Dr. Erik Hofmeister, a columnist for the White Coat Investor, has been pondering the decline of nations for a while, a concern that comes from his upbringing in the ’80s. His mother, who taught at Beverly Hills High School, had many Iranian students who had fled following the Ayatollah’s rise to power. Her interest in history enabled him to understand the plight of Cubans escaping Castro and the grim takeover of Nazi Germany. Living in California, he also learned about the unfortunate internment of Japanese-American citizens. These experiences ingrained an invaluable lesson in him: "If your country is about to fall, get out before it does."
In personal finance, we often hear about shallow risks, like market volatility, and deep risks like inflation. One peril that’s less frequently aired is confiscation, a topic Dr. Hofmeister is keen to explore given his own history. He sets out to define what confiscation is, when it has happened before, and how you can safeguard yourself against it.
Confiscation, in essence, is the loss of your assets to others. Dr. Hofmeister envisions three potential scenarios: 1) Legal seizure by the government, like tax payments or court settlements. 2) Unlawful government seizures, possibly disguised as legal actions, against individuals or groups. 3) Theft by private individuals.

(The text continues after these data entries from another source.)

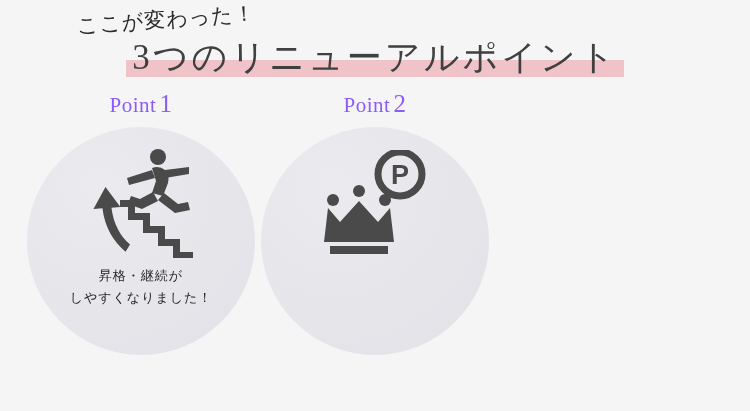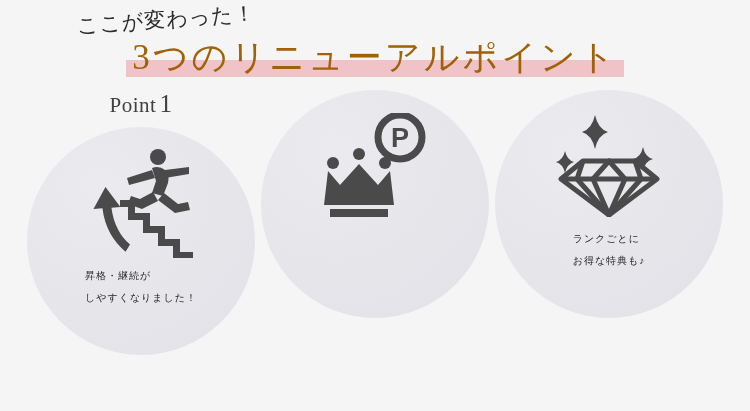--- a/index.html
+++ b/index.html
@@ -50,21 +50,21 @@
     top: 36px;
     width: 750px;
     text-align: center;
   }
 
   .maintitle {
     display: inline-block;
     position: relative;
     font-size: 35px;
     line-height: 44px;
-    color: #a16207;
+    color: #404040;
     letter-spacing: 3px;
     white-space: nowrap;
     font-family: "Liberation Serif", "DejaVu Serif", serif;
     padding: 0 6px;
   }
   .maintitle .hl-bar {
     position: absolute;
     left: 0;
     right: 0;
     bottom: 3px;
@@ -91,21 +91,21 @@
   .point-col {
     width: 232px;
     margin: 0 1px;
     display: flex;
     flex-direction: column;
     align-items: center;
   }
 
   .point-label {
     font-size: 21px;
-    color: #404040;
+    color: #8b5cf6;
     letter-spacing: 0.5px;
     margin-bottom: 9px;
     font-family: "Liberation Serif", "DejaVu Serif", serif;
     white-space: nowrap;
   }
   .point-label .num {
     font-size: 25px;
     margin-left: 3px;
   }
 
@@ -124,22 +124,22 @@
   .icon-box {
     height: 118px;
     margin-top: 16px;
     display: flex;
     align-items: center;
     justify-content: center;
   }
 
   .caption {
     margin-top: 4px;
-    text-align: left;
-    font-size: 10px;
+    text-align: center;
+    font-size: 13px;
     line-height: 22px;
     color: #262626;
     letter-spacing: 1px;
     font-family: "Liberation Serif", "DejaVu Serif", serif;
     white-space: pre-line;
   }
 
   svg { display: block; }
 </style>
 </head>
@@ -183,55 +183,39 @@
 
             <path d="M71 46 l-13 7 l-9 -3 l-3 8 l14 5 l16 -8 z" fill="#4a4a4a"></path>
           </svg>
         </div>
         <div class="caption">昇格・継続が
 しやすくなりました！</div>
       </div>
     </div>
 
     <div class="point-col">
+      <div class="point-label">
+        <span>Point</span><span class="num">2</span>
+      </div>
       <div class="circle">
         <div class="icon-box">
           <svg width="110" height="104" viewBox="0 0 110 104" aria-hidden="true">
 
             <circle cx="80" cy="24" r="22" fill="none" stroke="#4a4a4a" stroke-width="7"></circle>
             <text x="80" y="34" text-anchor="middle" font-family="Liberation Sans, sans-serif" font-size="27" font-weight="bold" fill="#4a4a4a">P</text>
 
             <circle cx="13" cy="50" r="6" fill="#4a4a4a"></circle>
             <circle cx="39" cy="41" r="6" fill="#4a4a4a"></circle>
             <circle cx="65" cy="50" r="6" fill="#4a4a4a"></circle>
 
             <path d="M8 58 l12 14 l19 -21 l19 21 l12 -14 l4 34 h-70 z" fill="#4a4a4a"></path>
 
             <rect x="10" y="96" width="58" height="8" fill="#4a4a4a"></rect>
           </svg>
         </div>
       </div>
     </div>
 
     <div class="point-col">
-      <div class="circle">
-        <div class="icon-box">
-          <svg width="112" height="104" viewBox="0 0 112 104" aria-hidden="true">
-
-            <path d="M42 2 q3 14 13 17 q-10 3 -13 17 q-3 -14 -13 -17 q10 -3 13 -17 z" fill="#4a4a4a"></path>
-            <path d="M12 38 q2 9 9 11 q-7 2 -9 11 q-2 -9 -9 -11 q7 -2 9 -11 z" fill="#4a4a4a"></path>
-            <path d="M90 34 q2 10 10 12 q-8 2 -10 12 q-2 -10 -10 -12 q8 -2 10 -12 z" fill="#4a4a4a"></path>
-
-            <g fill="none" stroke="#4a4a4a" stroke-width="5" stroke-linejoin="round">
-              <path d="M30 48 h52 l22 18 l-48 36 l-48 -36 z"></path>
-              <path d="M8 66 h96"></path>
-              <path d="M30 48 l-6 18 l32 36 l32 -36 l-6 -18"></path>
-              <path d="M56 48 l-16 18 l16 36 l16 -36 z"></path>
-            </g>
-          </svg>
-        </div>
-        <div class="caption">ランクごとに
-お得な特典も♪</div>
-      </div>
     </div>
 
   </div>
 </div>
 
 </body></html>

Let’s delve into some historical instances of government confiscation during the 20th century. The Iranian Revolution of 1979 saw a significant economic downturn – a GDP drop to -20% by 1980 – as the new regime seized assets from anyone even remotely associated with the former Shah, effectively taking control of more than 80% of the economy. Similarly, Cuba’s revolution in 1959 saw Castro nationalize properties, prompting a US embargo and leaving Cuba’s GDP growth floundering at around 0.92% from 1959 to 2006.
Then there’s the infamous Nazi Aryanization, which began with shadowy legal proceedings in 1933 before spiraling into blatant confiscation, robbing Jewish communities across Europe of between $230 billion and $330 billion. Another US-centric example includes the grim reality of Japanese-American internment in the 1940s, stripping over 80,000 citizens of assets and opportunities, resulting in an estimated $77 million loss.
Unfortunately, these cases often coincide with severe restrictions on personal freedoms and can incite violence. While it’s tough to predict if this could happen in your current country, there are definitely steps you can take to fortify your assets against such risks.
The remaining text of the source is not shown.